Давно собравшиеся и слегка уже охмелевшие от выпитого пуншу гости, ожидали прибытия фотографа Фраермана, который, по случаю такого торжества, был выписан графом из самого Петербурга. А ожидая, занимались кто чем: земский врач Клистерман и уездный ветеринар Коновалов бурно обсуждали новейшие открытия в медицине; соседский помещик Листуха и становой пристав Шептуха резались в карты с почтмейстером Сургучкиным и дьяконом Подамвонским. Хотя я и охоч переброситься разик-другой в картишки, но на этот раз желания не было даже наблюдать за игрой. Меня одолевала хандра. И чтоб вовсе не помереть со скуки, я занялся полезным делом — стал развлекать милых дам.
Я острил, болтал о странных приключениях, которые всякий раз непременно именно со мной и случаются, шутил, балагурил, — в общем, нёс околесицу, от чего дамы заливались смехом и визжали от удовольствия, что отчасти сбивало игроков. И, чтоб не мешать игре, мы решили нашей весёлой компанией удалиться в сад.
В саду был поистине рай! Но вот солнце поднялось, и сквозь голые деревья стало припекать. Становилось не по-осеннему жарко. Я снял свой цилиндр и держал его в руке. И, так как он то и дело мешал мне, я решил на время от него избавиться. Оставив его на скамейке в начале сада, я продолжал гулять по аллеям в окружении милых почтенных дам…
Возвратясь обратно, чтобы забрать свой цилиндр, я с ужасом заметил, что на том месте, где я давеча оставил мой ещё не совсем старенький цилиндр, сидела немолодая пегая кляча соседского графа Пяткина, того самого Пяткина, который на прошлой неделе на званом обеде у помещика Листухи смахнул со стола бокал с шампанским, обрызгав мой новый сюртук, и при том не изволил даже извиниться; да ты, должно быть, помнишь, я как-то писал тебе об этом.
Так на чём я остановился?
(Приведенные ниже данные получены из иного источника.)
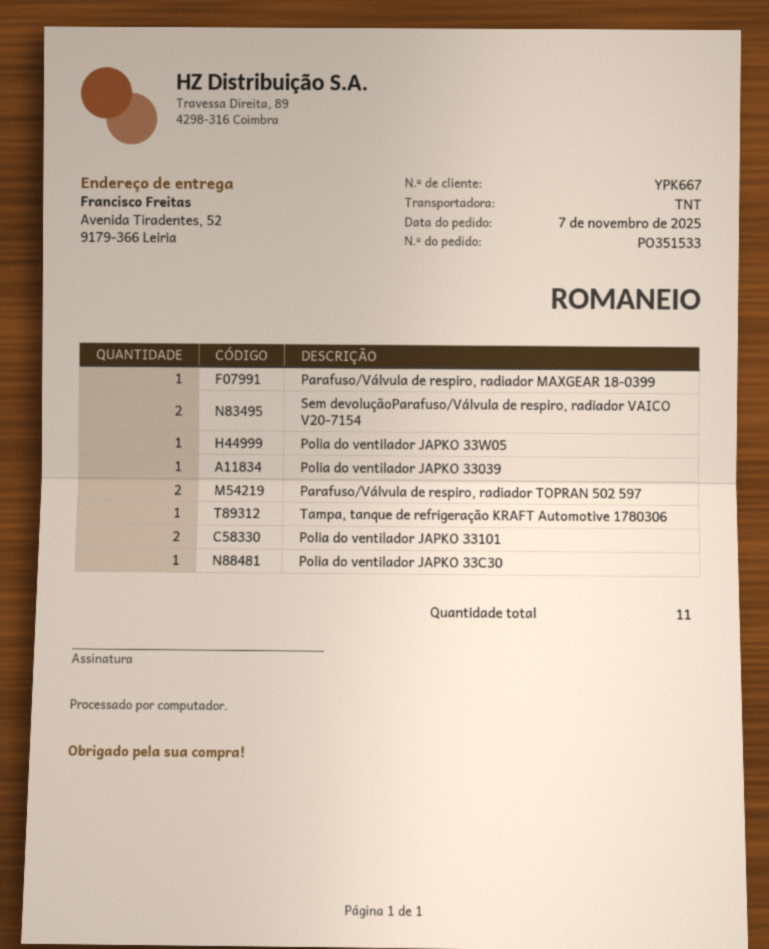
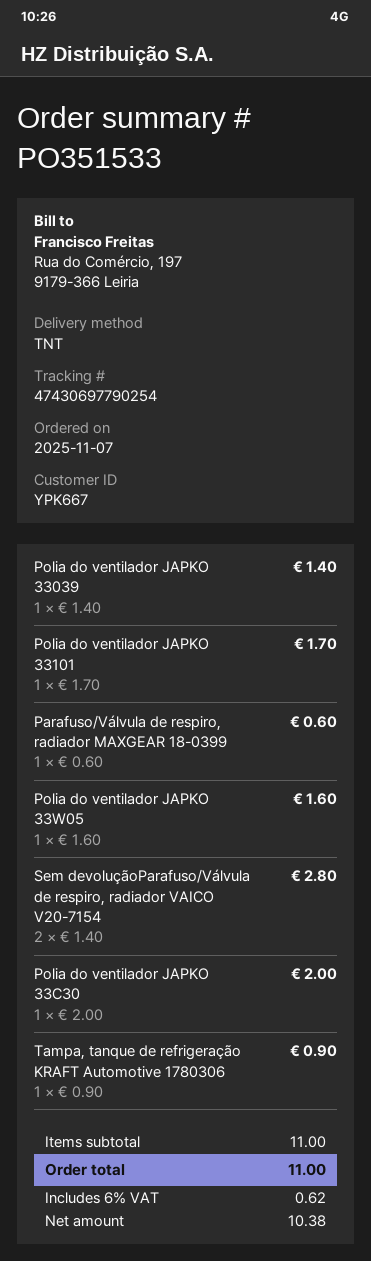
Parafuso/Válvula de respiro, radiador TOPRAN 502 597: 2 -> none
Polia do ventilador JAPKO 33101: 2 -> 1

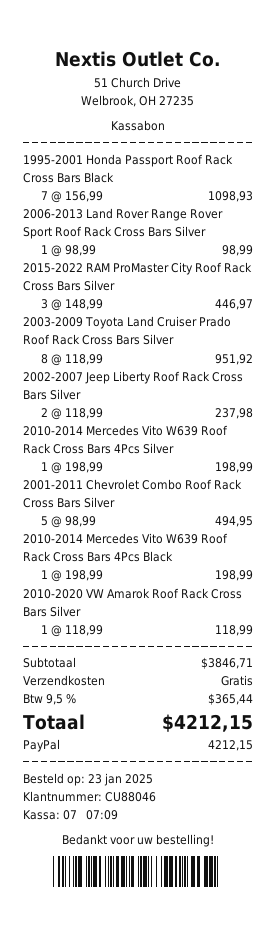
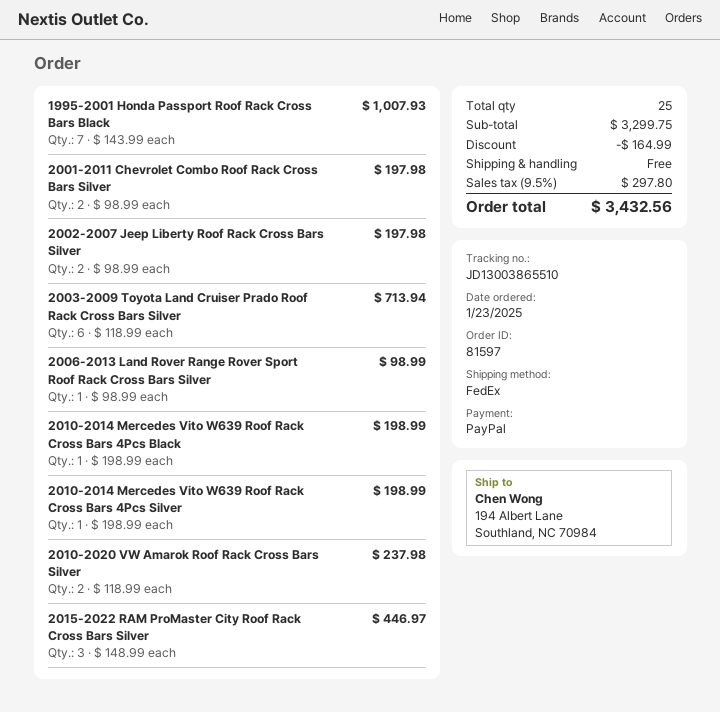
1995-2001 Honda Passport Roof Rack Cross Bars Black: 7 x 156.99 = 1098.93 -> 7 x 143.99 = 1007.93
2003-2009 Toyota Land Cruiser Prado Roof Rack Cross Bars Silver: 8 x 118.99 = 951.92 -> 6 x 118.99 = 713.94
2002-2007 Jeep Liberty Roof Rack Cross Bars Silver: 2 x 118.99 = 237.98 -> 2 x 98.99 = 197.98
2001-2011 Chevrolet Combo Roof Rack Cross Bars Silver: 5 x 98.99 = 494.95 -> 2 x 98.99 = 197.98
2010-2020 VW Amarok Roof Rack Cross Bars Silver: 1 x 118.99 = 118.99 -> 2 x 118.99 = 237.98
subtotal: 3846.71 -> 3299.75
discount: none -> 164.99
tax: 9.5% = 365.44 -> 9.5% = 297.80
total: 4212.15 -> 3432.56

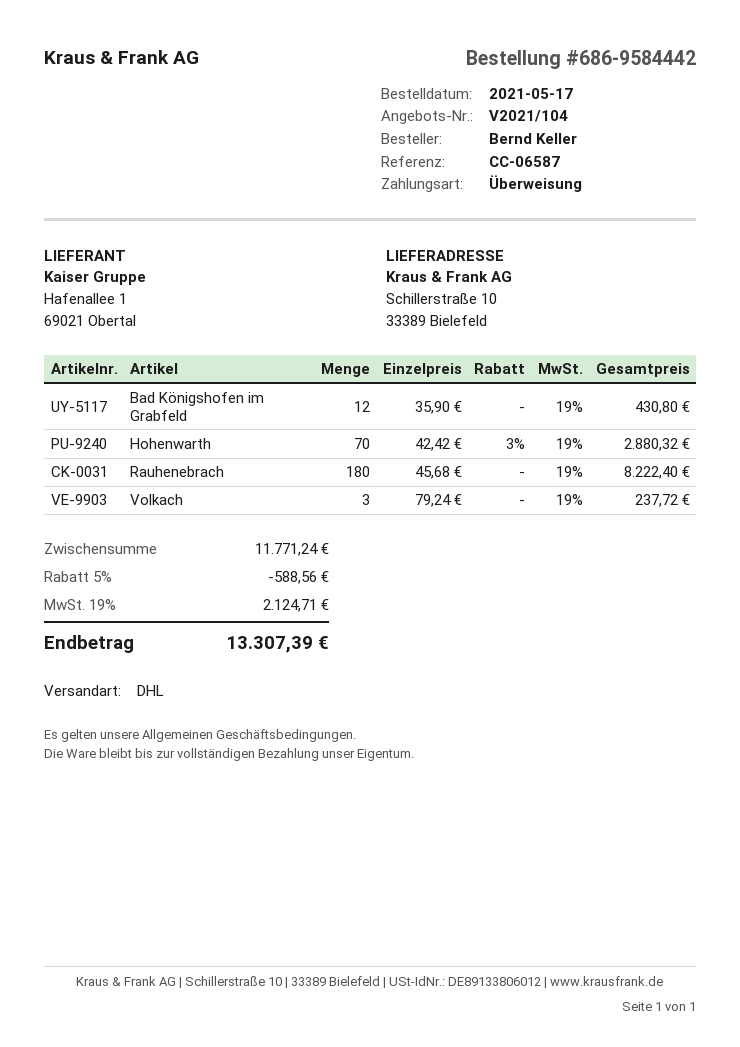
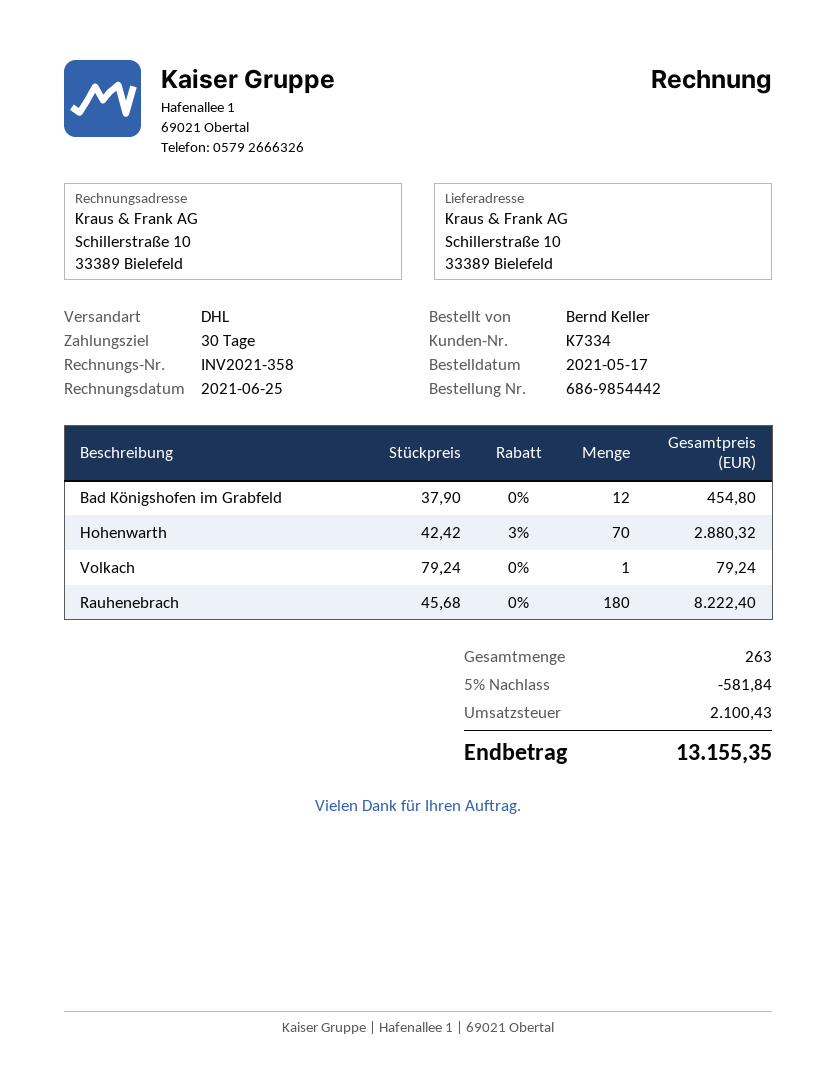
order number: 686-9584442 -> 686-9854442
Bad Königshofen im Grabfeld: 12 x 35.90 = 430.80 -> 12 x 37.90 = 454.80
Volkach: 3 x 79.24 = 237.72 -> 1 x 79.24 = 79.24
discount: 5% = 588.56 -> 5% = 581.84
tax: 2124.71 -> 2100.43
total: 13307.39 -> 13155.35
Ах, да; ну так вот, а теперь его кобыла…
«Какая дерзость», — подумал я, едва сдерживая гнев. Извинившись перед дамами, что должен оставить их на минутку, я решительно зашагал к скамейке. Кобыла, как ни в чём ни бывало, сидела, закинув ногу за ногу. На коленях у неё покоился мешок с овсом. Она медленно пережёвывала его, явно растягивая удовольствие.
— Извольте! — выкрикнул я, обращаясь к ней. — Извольте немедленно встать, Вы сели на мой новый цилиндр.
— Неужели? — удивилась она и, перестав жевать, неспешно поднялась с места: на скамейке вместо цилиндра лежал плоский диск.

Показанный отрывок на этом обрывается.